* [DIRECTIONS] All of the listing, from first line to last, should be output exactly; the pictures stay out.

* [RECORDS SUPPLIED]

--*--

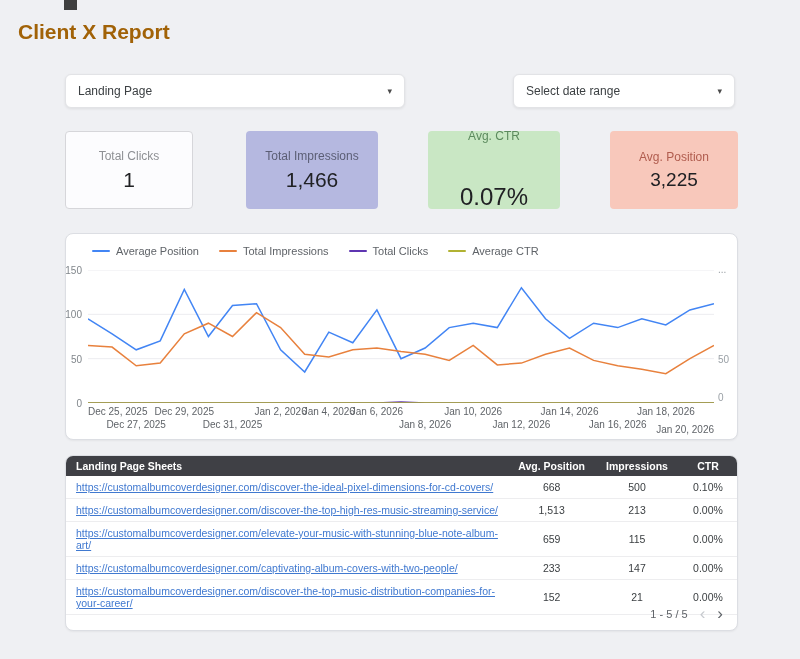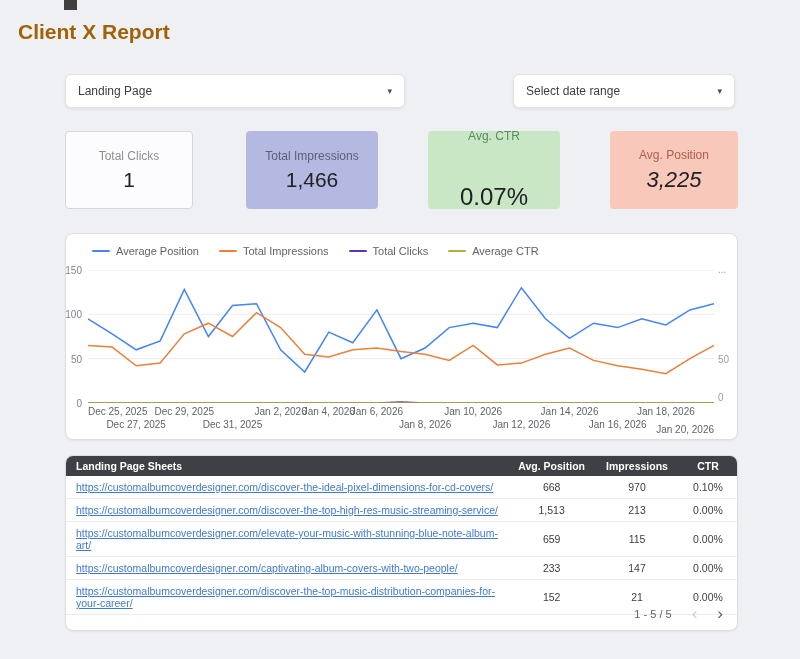--- a/index.html
+++ b/index.html
@@ -18,21 +18,21 @@
 
   .card { position:absolute; top:131px; height:78px; border-radius:4px; display:flex; flex-direction:column;
     align-items:center; justify-content:center; gap:5px; }
   .card[data-sc="0"] { left:65px;  width:128px; }
   .card[data-sc="1"] { left:246px; width:132px; }
   .card[data-sc="2"] { left:428px; width:132px;gap:40px; }
   .card[data-sc="3"] { left:610px; width:128px; }
   .sc-label { font-size:12px; }
   .sc-value { font-size:21px; color:#202124; }
   .card[data-sc="2"] .sc-value { font-size:24px; }
-  .card[data-sc="3"] .sc-value { font-size:22px;font-style:italic; }
+  .card[data-sc="3"] .sc-value { font-size:19px; }
 
   .chart-card { position:absolute; left:65px; top:233px; width:673px; height:207px; background:#fff;
     border:1px solid #dcdee3; border-radius:8px; box-shadow:0 1px 2px rgba(0,0,0,0.05); }
   .legend { position:absolute; left:26px; top:11px; display:flex; gap:20px; align-items:center; }
   .legend-item { display:flex; align-items:center; gap:6px; font-size:11px; color:#5f6368; }
   .legend-swatch { width:18px; height:2px; border-radius:1px; }
   .y-left { position:absolute; left:0; top:36px; width:18px; height:133px; }
   .y-left span { position:absolute; right:2px; font-size:10px; color:#80868b; transform:translateY(-50%);padding-left:20px; }
   .plot { position:absolute; left:22px; top:36px; width:626px; height:133px; }
   .plot svg { width:626px; height:133px; display:block; }
@@ -46,21 +46,21 @@
 
   .table-card { position:absolute; left:65px; top:455px; width:673px; height:176px; background:#fff;
     border:1px solid #dcdee3; border-radius:8px; overflow:hidden; box-shadow:0 1px 2px rgba(0,0,0,0.05); }
   table { width:100%; border-collapse:collapse; font-size:10.5px; }
   thead th { background:#3f4045; color:#fff; font-weight:700; padding:4px 10px; text-align:left;
     font-size:10.5px; white-space:nowrap; }
   th.num, td.num { text-align:center; width:84px; }
   th.ctr, td.ctr { text-align:center; width:58px; }
   tbody td { padding:5px 10px; border-bottom:1px solid #ededef; color:#3c4043; }
   td.url a { color:#4079d0; text-decoration:underline; }
-  .pagination { position:absolute; right:14px; bottom:8px; display:flex; align-items:center; gap:20px;
+  .pagination { position:absolute; right:14px; bottom:8px; display:flex; align-items:center; gap:12px;
     font-size:11px; color:#5f6368;margin-top:24px; }
   .pg-btn { font-size:17px; line-height:1; color:#5f6368; cursor:pointer; user-select:none; }
   .pg-btn.disabled { color:#c6c9ce; cursor:default; }
 </style>
 </head>
 <body>
 
 <div class="page">
 
   <div class="logo-mark"></div>
@@ -159,21 +159,21 @@
           <th>Landing Page Sheets</th>
           <th class="num">Avg. Position</th>
           <th class="num">Impressions</th>
           <th class="ctr">CTR</th>
         </tr>
       </thead>
       <tbody id="table-body">
           <tr>
             <td class="url"><a href="#">https://customalbumcoverdesigner.com/discover-the-ideal-pixel-dimensions-for-cd-covers/</a></td>
             <td class="num">668</td>
-            <td class="num">970</td>
+            <td class="num">500</td>
             <td class="ctr">0.10%</td>
           </tr>
           <tr>
             <td class="url"><a href="#">https://customalbumcoverdesigner.com/discover-the-top-high-res-music-streaming-service/</a></td>
             <td class="num">1,513</td>
             <td class="num">213</td>
             <td class="ctr">0.00%</td>
           </tr>
           <tr>
             <td class="url"><a href="#">https://customalbumcoverdesigner.com/elevate-your-music-with-stunning-blue-note-album-art/</a></td>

--*--

* [SOLUTION TO THE EXERCISE]
--- a/index.html
+++ b/index.html
@@ -18,21 +18,21 @@
 
   .card { position:absolute; top:131px; height:78px; border-radius:4px; display:flex; flex-direction:column;
     align-items:center; justify-content:center; gap:5px; }
   .card[data-sc="0"] { left:65px;  width:128px; }
   .card[data-sc="1"] { left:246px; width:132px; }
   .card[data-sc="2"] { left:428px; width:132px;gap:40px; }
   .card[data-sc="3"] { left:610px; width:128px; }
   .sc-label { font-size:12px; }
   .sc-value { font-size:21px; color:#202124; }
   .card[data-sc="2"] .sc-value { font-size:24px; }
-  .card[data-sc="3"] .sc-value { font-size:22px;font-style:italic; }
+  .card[data-sc="3"] .sc-value { font-size:19px; }
 
   .chart-card { position:absolute; left:65px; top:233px; width:673px; height:207px; background:#fff;
     border:1px solid #dcdee3; border-radius:8px; box-shadow:0 1px 2px rgba(0,0,0,0.05); }
   .legend { position:absolute; left:26px; top:11px; display:flex; gap:20px; align-items:center; }
   .legend-item { display:flex; align-items:center; gap:6px; font-size:11px; color:#5f6368; }
   .legend-swatch { width:18px; height:2px; border-radius:1px; }
   .y-left { position:absolute; left:0; top:36px; width:18px; height:133px; }
   .y-left span { position:absolute; right:2px; font-size:10px; color:#80868b; transform:translateY(-50%);padding-left:20px; }
   .plot { position:absolute; left:22px; top:36px; width:626px; height:133px; }
   .plot svg { width:626px; height:133px; display:block; }
@@ -46,21 +46,21 @@
 
   .table-card { position:absolute; left:65px; top:455px; width:673px; height:176px; background:#fff;
     border:1px solid #dcdee3; border-radius:8px; overflow:hidden; box-shadow:0 1px 2px rgba(0,0,0,0.05); }
   table { width:100%; border-collapse:collapse; font-size:10.5px; }
   thead th { background:#3f4045; color:#fff; font-weight:700; padding:4px 10px; text-align:left;
     font-size:10.5px; white-space:nowrap; }
   th.num, td.num { text-align:center; width:84px; }
   th.ctr, td.ctr { text-align:center; width:58px; }
   tbody td { padding:5px 10px; border-bottom:1px solid #ededef; color:#3c4043; }
   td.url a { color:#4079d0; text-decoration:underline; }
-  .pagination { position:absolute; right:14px; bottom:8px; display:flex; align-items:center; gap:20px;
+  .pagination { position:absolute; right:14px; bottom:8px; display:flex; align-items:center; gap:12px;
     font-size:11px; color:#5f6368;margin-top:24px; }
   .pg-btn { font-size:17px; line-height:1; color:#5f6368; cursor:pointer; user-select:none; }
   .pg-btn.disabled { color:#c6c9ce; cursor:default; }
 </style>
 </head>
 <body>
 
 <div class="page">
 
   <div class="logo-mark"></div>
@@ -159,21 +159,21 @@
           <th>Landing Page Sheets</th>
           <th class="num">Avg. Position</th>
           <th class="num">Impressions</th>
           <th class="ctr">CTR</th>
         </tr>
       </thead>
       <tbody id="table-body">
           <tr>
             <td class="url"><a href="#">https://customalbumcoverdesigner.com/discover-the-ideal-pixel-dimensions-for-cd-covers/</a></td>
             <td class="num">668</td>
-            <td class="num">970</td>
+            <td class="num">500</td>
             <td class="ctr">0.10%</td>
           </tr>
           <tr>
             <td class="url"><a href="#">https://customalbumcoverdesigner.com/discover-the-top-high-res-music-streaming-service/</a></td>
             <td class="num">1,513</td>
             <td class="num">213</td>
             <td class="ctr">0.00%</td>
           </tr>
           <tr>
             <td class="url"><a href="#">https://customalbumcoverdesigner.com/elevate-your-music-with-stunning-blue-note-album-art/</a></td>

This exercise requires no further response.